Покуда я переделывал Шаляпину снасть, он запел:
— Вдоль да по речкееееееееее…
— На рыбной ловле не поют, — сказал я. Шаляпин, закидывая удочку, еще громче стал петь:
— Серый селезень плывеееееееееет…
Я, как был одетый, встал в лодке и бросился в воду. Доплыл до берега и крикнул: «Лови один!» — И ушел домой.
К вечеру пришел Шаляпин. Он наловил много крупной рыбы. Весело говорил:
— Ты, брат, не думай, я живо выучился. Я, брат, теперь и петь брошу, буду только рыбу ловить. Ведь это черт знает какое удовольствие!»
Дом Коровина стоял в лесу, около самой речки. В большой комнате-мастерской дружески-радушно шумел самовар. На столе ждали пышущие жаром деревенские лепешки, ватрушки, пирожки. После удачной охоты подавались запеченные утки. За столом слышался голос простуженного на охоте, но очень довольного Шаляпина.
Дачная жизнь друзей явственно несет все приметы, все интонации праздника. Да, она празднична, порой даже балаганна, это жизнь-игра, постоянный розыгрыш, сплошная импровизация, где роли чаще всего удаются.
Умирая, Шаляпин в эмиграции, вспоминал места на Нерли, места, по его словам, «красоты непомерной»… И для Константина Коровина его дом в Охотино был самым сердечным воспоминанием о России.
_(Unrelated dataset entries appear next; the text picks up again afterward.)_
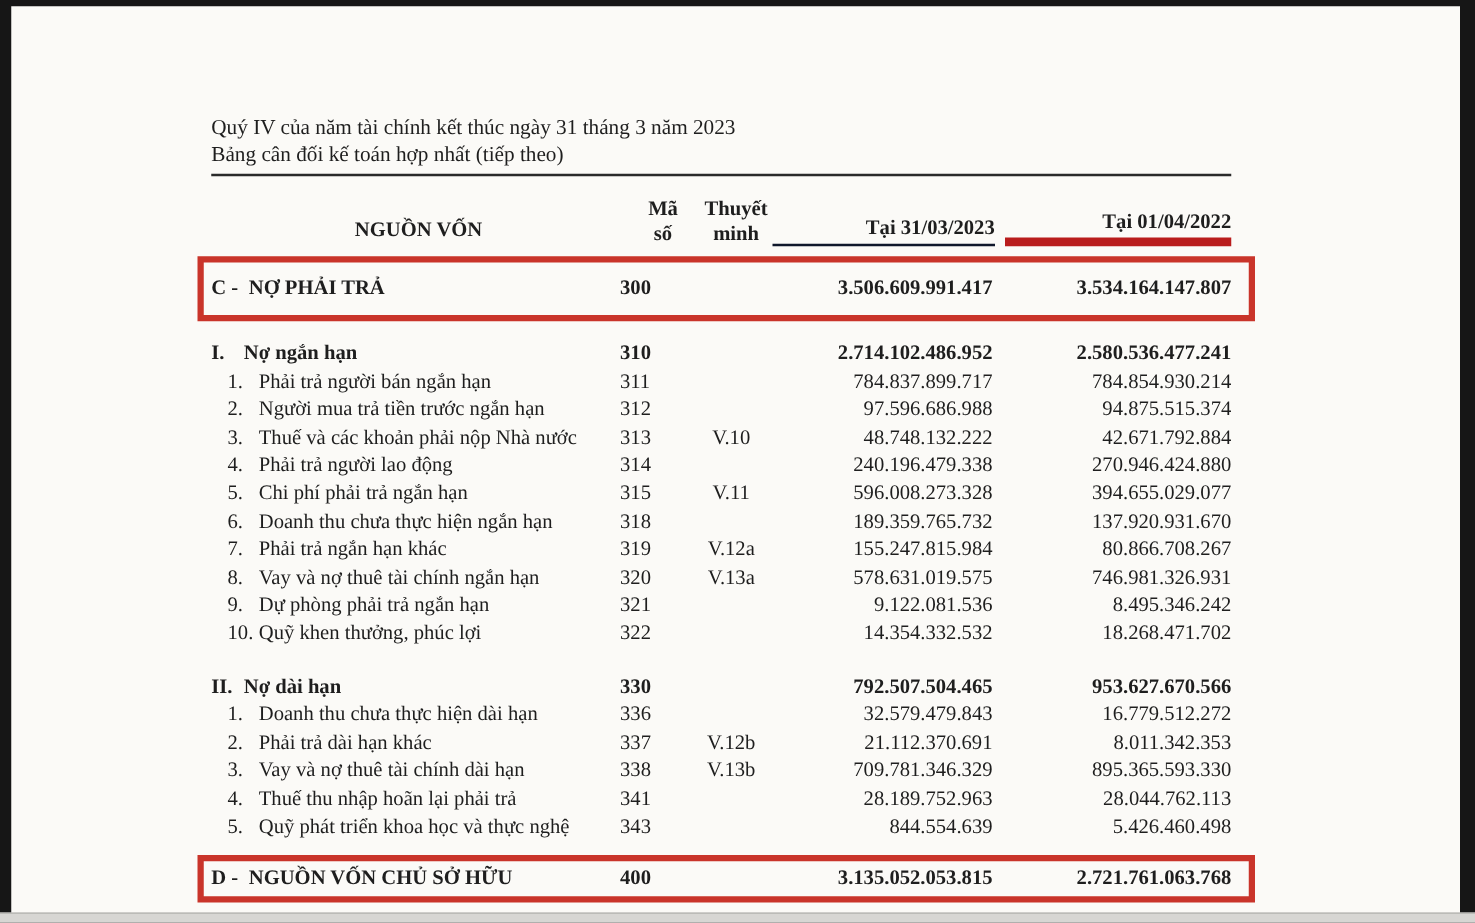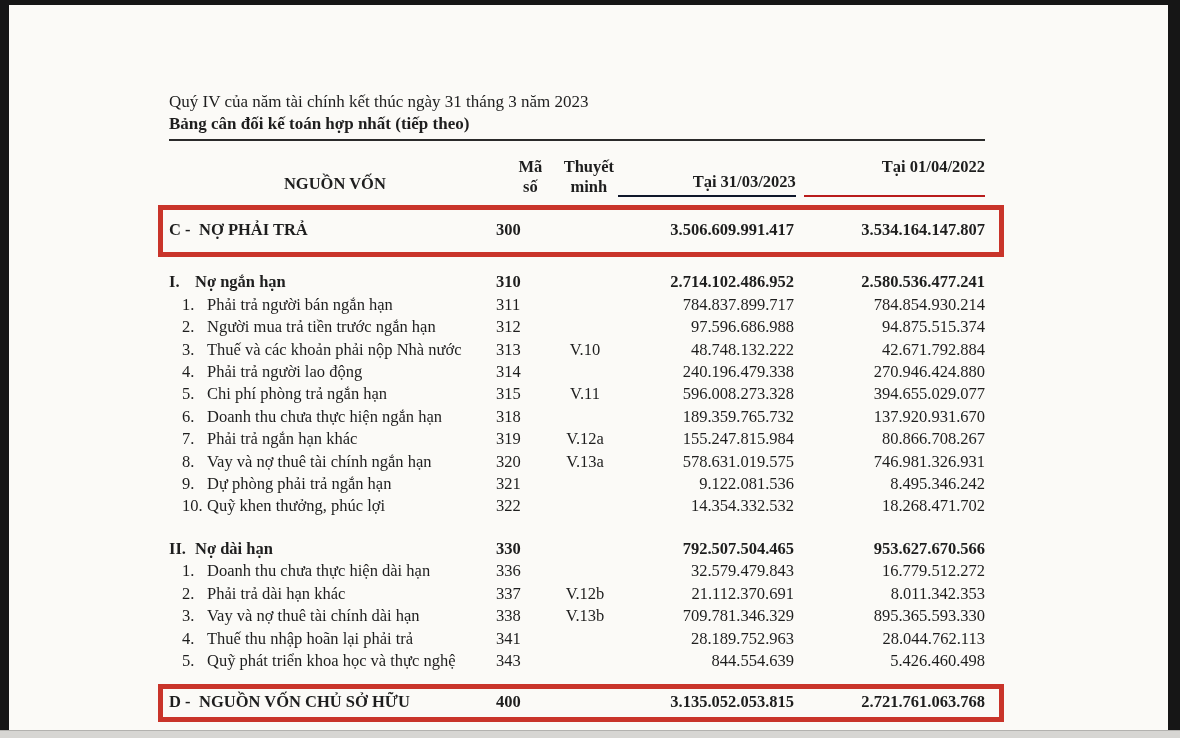"Bảng cân đối kế toán" .title-line2 { font-weight: bold -> normal }
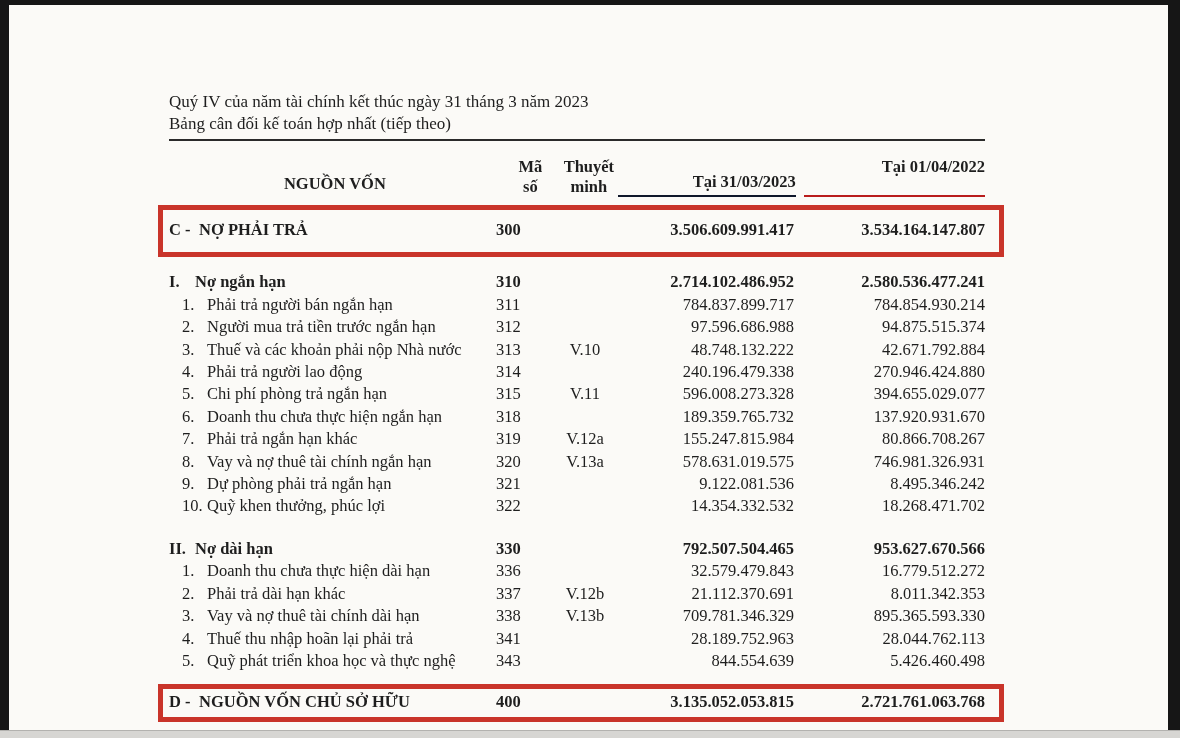"Tại 01/04/2022" .h-v2 { border-bottom: 2px solid #b91c1c -> 7px solid #b91c1c; padding-bottom: 18px -> 3px }
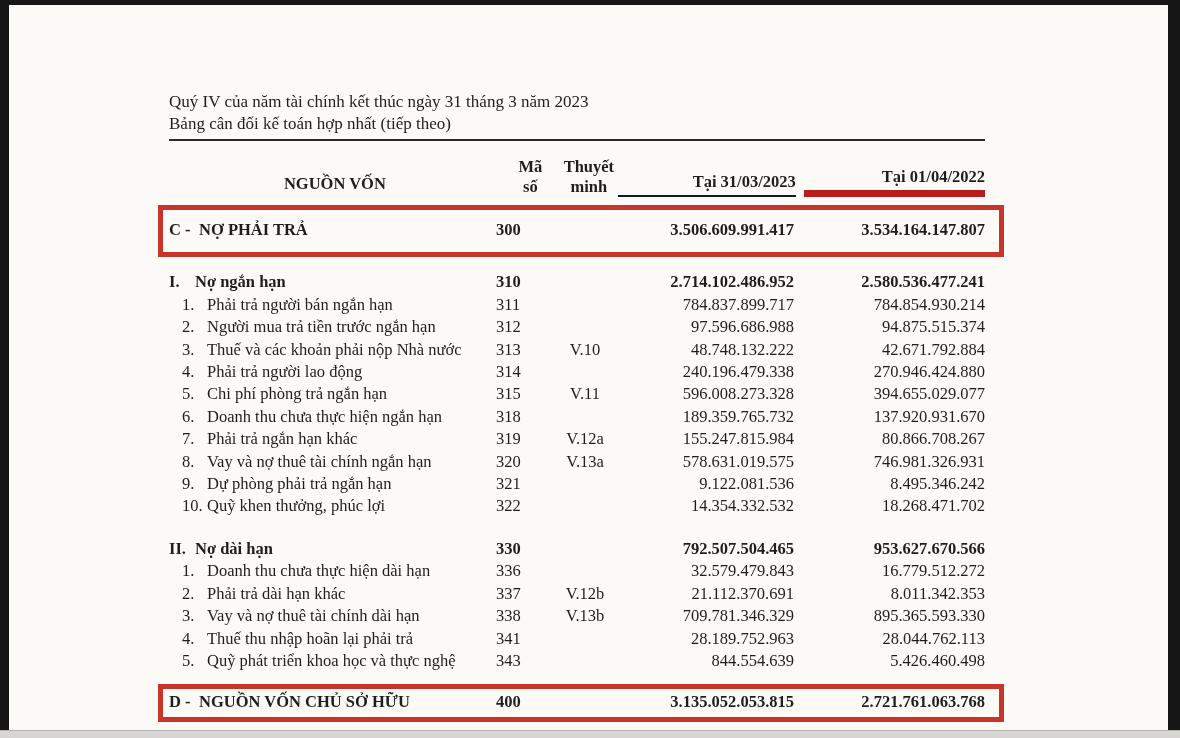"Chi phí phòng trả ngắn" span.cell-label { text: phòng -> phải }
Так что, если захотите выбраться самостоятельно и пройтись по дачным местам двух больших друзей, рекомендуется вместо путеводителя захватить с собой книгу воспоминаний Константина Коровина, с его замечательной топографией и описанием мест «красоты непомерной», окрестных лесов и водоемов, словом, того, что мы называем тихим и умиротворенным миросозерцанием, счастьем медленной дачной жизни.